- **Problem description**
Which lines of the data contain the string "center"? Copy every one of them.

- **Study material**
==========

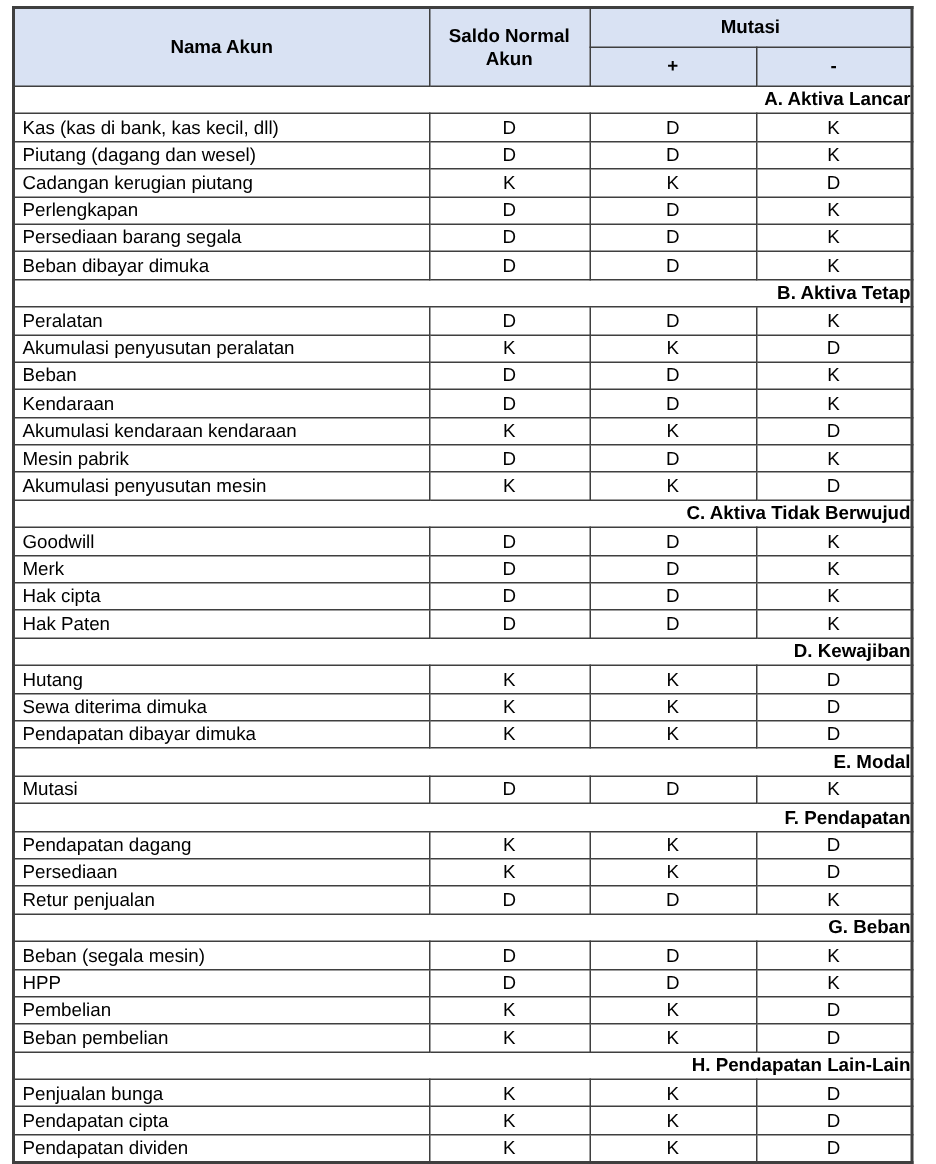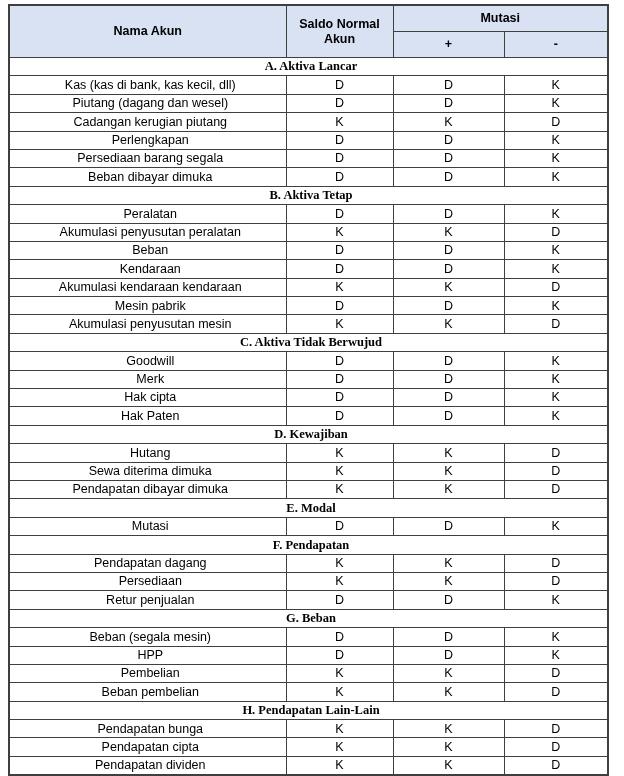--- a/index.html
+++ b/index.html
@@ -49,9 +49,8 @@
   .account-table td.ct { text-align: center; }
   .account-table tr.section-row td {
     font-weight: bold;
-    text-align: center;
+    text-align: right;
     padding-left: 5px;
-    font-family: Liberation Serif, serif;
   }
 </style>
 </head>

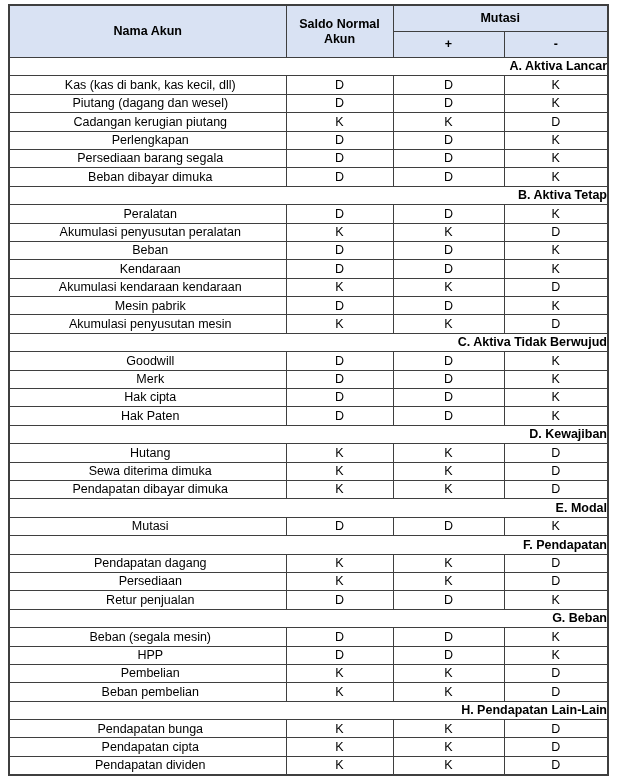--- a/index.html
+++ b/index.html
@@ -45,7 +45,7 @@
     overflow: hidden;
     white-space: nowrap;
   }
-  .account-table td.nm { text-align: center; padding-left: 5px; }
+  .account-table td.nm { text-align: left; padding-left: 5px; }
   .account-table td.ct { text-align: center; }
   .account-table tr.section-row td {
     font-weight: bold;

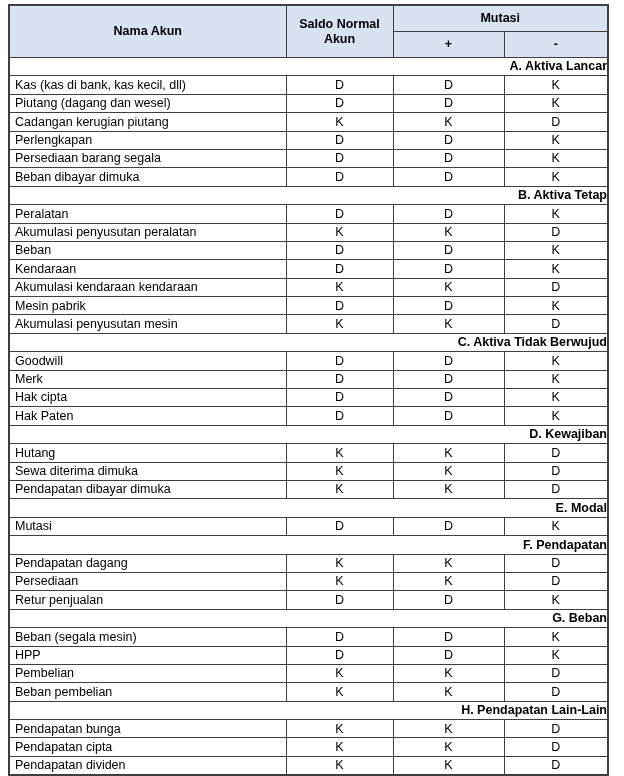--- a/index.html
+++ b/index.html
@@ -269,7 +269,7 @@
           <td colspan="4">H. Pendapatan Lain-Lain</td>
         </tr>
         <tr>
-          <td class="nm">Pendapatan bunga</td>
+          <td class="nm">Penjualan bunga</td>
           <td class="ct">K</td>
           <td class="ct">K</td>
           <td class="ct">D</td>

==========

- **Task response**
   .account-table td.ct { text-align: center; }
-    text-align: center;
-  .account-table td.nm { text-align: center; padding-left: 5px; }
   .account-table td.ct { text-align: center; }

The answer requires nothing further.